Interpellation: L’administration cantonale engage-t-elle des faux indépendants?

Le Service du Développement Territorial (SDT) a publié le 20 octobre 2009 un appel d’offres concernant «l’acquisition de données d’affectation du sol pour la mise en œuvre de l’infrastructure nationale de données géographiques (INDG)». Selon le point 1 de cet appel d’offre (p. 5 du dossier d’offre (pdf), les tâches prévues peuvent être exécutées par le soumissionnaire lui-même. Selon le point 6.1.1. du cahier des charges (pdf)    relatif à cet appel d’offre, la relation contractuelle conclue entre le soumissionnaire remportant l’appel d’offre et l’Etat sera un mandat.

Si cet appel d’offre devait être remporté par une seule personne, il est fort probable que les conditions du «mandat» telles que décrites dans le cahier des charges mettraient la personne en question dans une situation de «fausse indépendance». Un faux indépendant et son «mandant» croient à tort (mais souvent de bonne foi) que la relation contractuelle qui les lie n’est pas un contrat de travail et que le «mandataire» est indépendant au sens des assurances sociales. Or, employer des faux indépendants est une violation du droit du travail et du droit des assurances sociales. Cela est aussi considéré comme du travail au noir passible de sanctions selon la LTN. L’Etat doit à notre avis jouer un rôle d’employeur modèle et se doit donc de respecter la loi, tout comme il se doit de ne pas favoriser l’émergence de faux indépendants.

J’ai donc déposé aujourd’hui au Grand Conseil une interpellation posant les questions suivantes au Conseil d’Etat:

1. Pourquoi le SDT externalise-t-il les tâches évoquées ci-dessus? Pourquoi n’a-t-il pas directement engagé des collaborateurs pour les effectuer les tâches?

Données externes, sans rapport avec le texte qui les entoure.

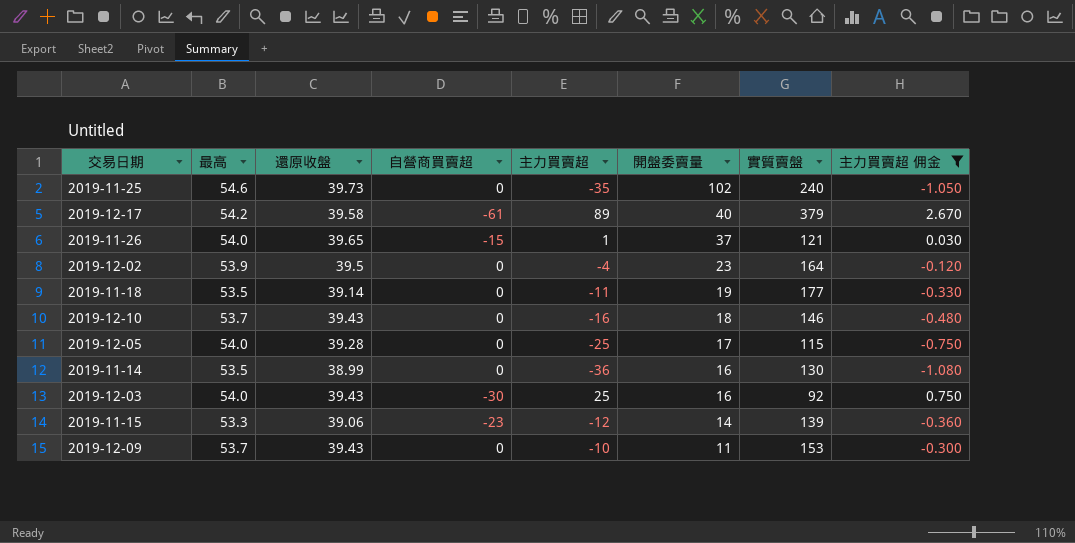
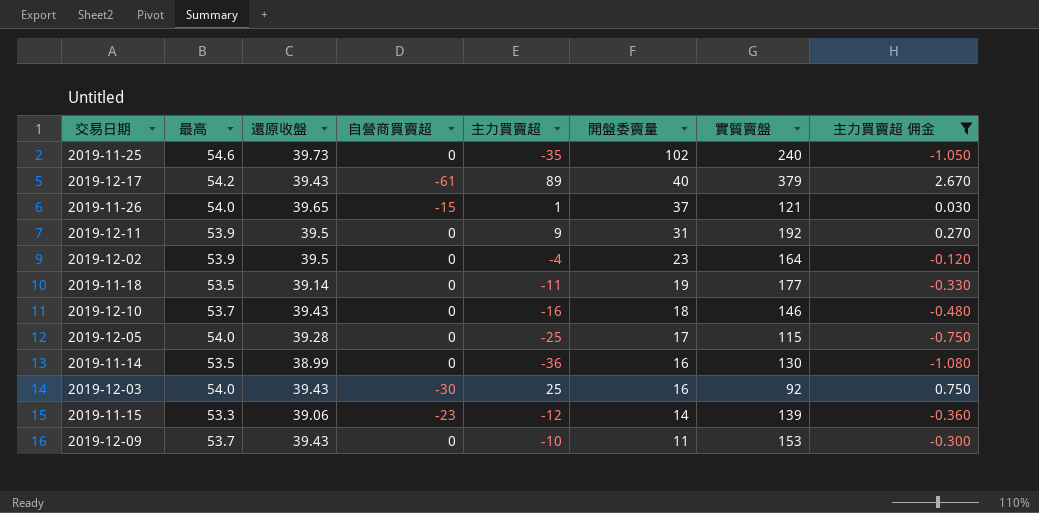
2019-12-17 | 還原收盤: 39.58 -> 39.43
row 2019-12-11: none -> 53.9 | 39.5 | 0 | 9 | 31 | 192 | 0.270

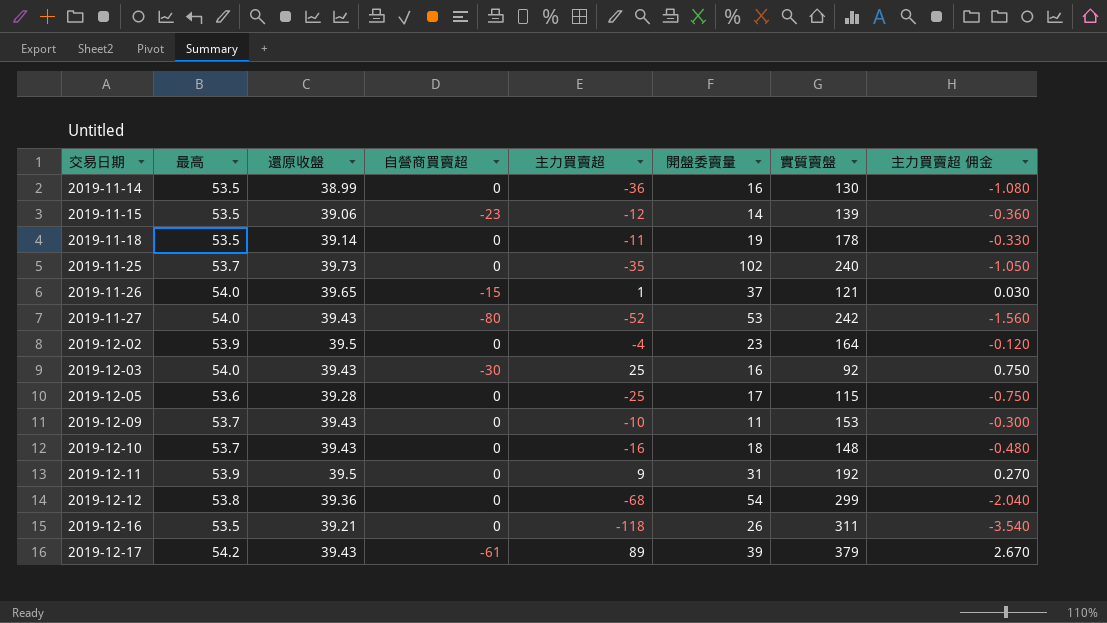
filter: 主力買賣超 佣金 >= -1.080 -> none
row order: 開盤委賣量 descending -> 交易日期 ascending
2019-11-15 | 最高: 53.3 -> 53.5
2019-11-18 | 實質賣盤: 177 -> 178
2019-11-25 | 最高: 54.6 -> 53.7
2019-12-05 | 最高: 54.0 -> 53.6
2019-12-10 | 實質賣盤: 146 -> 148
2019-12-17 | 開盤委賣量: 40 -> 39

Dans l’hypothèse où l’appel d’offre serait ou aurait été remporté par une seule personne effectuant seule les tâches prévues :

2. Le Conseil d’Etat pense-t-il que les conditions d’engagement prévues au chapitre 6.1. du cahier des charges placent le «mandataire» dans un rapport de subordination et/ ou de dépendance économique au sens du droit du contrat de travail?
2.1. Si oui, le contrat sera-t-il soumis à la Loi sur le personnel de l’Etat (LPers), comme l’exige l’art. 2 LPers?
2.1.1. Si ce n’est pas le cas, pourquoi?
2.1.2. Si c’est le cas, les conditions d’exécution (point 6.1. du cahier des charges) sont-elles toutes conformes à la LPers?
2.2. Si non, comment le Conseil d’Etat explique-t-il qu’une personne qui est manifestement intégrée dans le processus de travail interne de l’administration cantonale (place de travail dans ses locaux – point 6.1.2. du cahier des charges, timbrage des heures travaillées – point 6.1.4.), qui n’est pas libre dans l’organisation de son travail (points 6.1.8 à 6.1.10. : présences planifiées par le SDT, temps de travail de 80% au minimum, vacances – non payées – à déterminer d’entente avec le SDT), qui soumise aux directives du SDT et à sa supervision (points 6.1.2. et 6.1.15.) ne soit pas considérée comme partie d’un contrat de travail?
3. Le Conseil d’Etat pense-t-il que les conditions d’engagement prévues au chiffre 6 du cahier des charges relèvent d’une activité dépendante au sens du droit des assurances sociales?
3.1. Si oui, peut-il garantir que la part employeur des charges sociales de la personne concernée seront acquittées conformément à la loi?
3.2. Si non, comment explique-t-il que l’activité d’une personne ne supportant manifestement aucun risque d’entreprise, devant suivre des instructions, soumise à un devoir de subordination et à un devoir de présence (points 6.1.2 et 6.1.15.) ne soit pas considérée comme dépendante?
4. Le Conseil d’Etat ne pense-t-il pas que ses actions en vue de réduire le travail au noir, notamment les cas de faux indépendants, perdent en crédibilité si l’administration cantonale pratique de telles conditions d’engagements?

Dans tous les cas:

5. D’autres services de l’Etat ont-ils recours à des mandats dont les conditions d’exécution sont similaires ou comparables? Si oui, lesquels et pourquoi?
6. Quelles mesures le Conseil d’Etat entend-il prendre pour éviter que l’administration cantonale ne fasse appel à des faux indépendants?